Tessa waited in agony. Because of what had happened, because of what might still happen if he was wrong, if Benami was still out there.
Dear God, she hadn’t even heard the man leave!
Gunner stuck his head back into the shower. “Okay,” he whispered. “Coast is clear.”
“He’s downstairs,” she said in an undertone.
“No. I don’t think so. I think he left again while we were...never mind.
”
Tessa crept out of the tub. Gunner opened the medicine cabinet quickly and quietly.
“I want to get out of here, Gunner. Please.”
“Soon,” he said quietly.
She watched him take a single pill from each of the little bottles he found in the medicine cabinet. He dropped them into the sack, too. He went back into the bedroom, and she hurried after him. One of the dresser drawers was still open. Benami had come back for something in that drawer, Tessa thought. Gunner went to it and rummaged through it. After a moment he held up a money clip. He had come back for cash.
Gunner finished with a quick, superficial search of the bedroom. After a moment, though she was still shaky, she began to help him to hurry things along, to make their hunt as comprehensive as possible. Of all the rooms in the house, this was the most likely to contain something the man might have hidden. Everyone hid things in their bedrooms.

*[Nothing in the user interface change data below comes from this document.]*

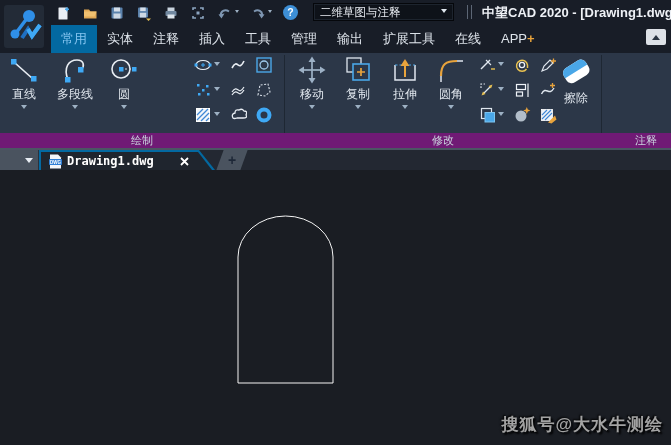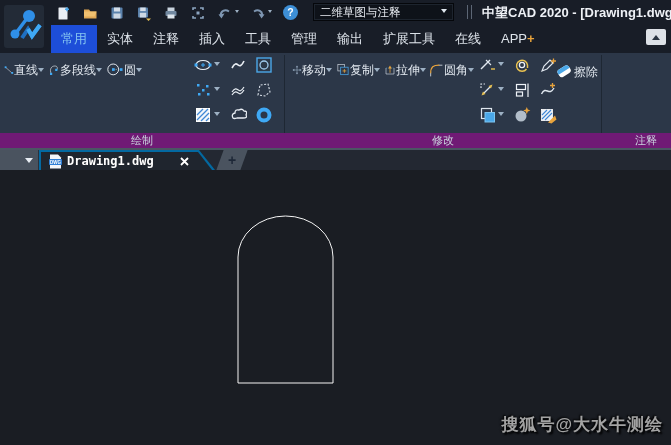--- a/index.html
+++ b/index.html
@@ -18,32 +18,32 @@
   #ws-dd{left:313px;top:3px;width:141px;height:18px;background:#0e1219;border:1px solid #05070b;
          box-shadow:inset 0 0 0 1px #1d242e;display:flex;align-items:center;padding:0 6px;box-sizing:border-box;}
   #ws-dd .lbl{color:#e7ebf1;font-size:11.5px;flex:1;white-space:nowrap;}
   #title-sep{left:467px;top:5px;width:3px;height:14px;border-left:1px solid #5c6675;border-right:1px solid #5c6675;}
   #app-title{left:482px;top:0;height:25px;line-height:25px;color:#eef1f6;font-size:13px;font-weight:bold;white-space:nowrap;}
   .help-circle{width:15px;height:15px;border-radius:50%;background:#3d8fd6;color:#fff;
                font-size:10.5px;font-weight:bold;text-align:center;line-height:15px;}
   
   #tabs{left:51px;top:25px;height:28px;display:flex;}
   .rtab{height:28px;line-height:28px;padding:0 10px;font-size:13px;color:#dde3ea;white-space:nowrap;}
-  .rtab.active{background:#1d4ed8;color:#84c4f0;}
+  .rtab.active{background:#0369a1;color:#84c4f0;}
   .rtab .suffix{color:#e8a33c;font-weight:bold;}
   #collapse-btn{left:646px;top:29px;width:20px;height:16px;background:#dde1e7;border-radius:2px;
                 display:flex;align-items:center;justify-content:center;}
   .up{width:0;height:0;border:4px solid transparent;border-bottom:5px solid #2b3542;margin-top:-4px;}
   
   #ribbon{left:0;top:53px;width:671px;height:95px;background:#2c3748;}
   .vsep{top:2px;width:1px;height:92px;background:#1e2733;}
   #strip{left:0;top:80px;width:671px;height:15px;background:#701a75;}
   .striplbl{top:0;height:15px;line-height:15px;text-align:center;color:#cbd4df;font-size:11px;}
   .panel{top:0;height:80px;}
-  .bigbtn{position:absolute;top:2px;display:flex;flex-direction:row;align-items:center;font-family:Liberation Serif, serif;}
+  .bigbtn{position:absolute;top:2px;display:flex;flex-direction:column;align-items:center;font-family:Liberation Serif, serif;}
   .bigbtn .lab{color:#e2e8ef;font-size:12px;margin-top:1px;white-space:nowrap;}
   .bigbtn .dn{margin-top:2px;}
   .grid{position:absolute;top:3px;display:flex;flex-direction:column;gap:7px;}
   .grow{display:flex;align-items:center;height:18px;}
   .cell{width:18px;height:18px;display:flex;align-items:center;justify-content:center;}
   .grow .dn{margin:0 3px 0 2px;}
   .ml1{margin-left:6px;} .ml2{margin-left:8px;}
   
   #docbar{left:0;top:148px;width:671px;height:22px;background:#232832;border-top:2px solid #4b5663;box-sizing:border-box;}
   .sqbtn{top:150px;width:19px;height:20px;background:#4a535f;border-right:1px solid #2a313c;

They looked under the mattress, in the closet, in every drawer. Gunner went back into the bathroom and took a quick peek into the toilet tank. He glanced back at Tessa and shook his head. Nothing. He motioned to the hallway, to the stairs.
They left the bedroom and crept down. Benami was no longer on the ground floor, either.
Tessa didn’t start shaking—really shaking—until they got outside again. Then the adrenaline rushed out of her. She leaned weakly against the wall of Benami’s house.
“Oh, my God,” she said tremulously, then something else dawned on her. “All that for nothing!”
Gunner began walking without her. “Not quite nothing,” he said when she hurried to catch up. “We got the knife—”
“But Angela Byerly never said anything about her having been cut anywhere! We don’t even know if that’s the one he used to coerce her!”
They reached the car.
“Even if he just poked her with it, there could still be skin cells on it or something,” Gunner insisted. “Anyway, hell, I didn’t expect to find the other rope laying there on his bed, for God’s sake.” And then he fell silent.
He was going to talk about it, she realized, about what had happened in that tub. Was he embarrassed? No way, she thought, not John Gunner.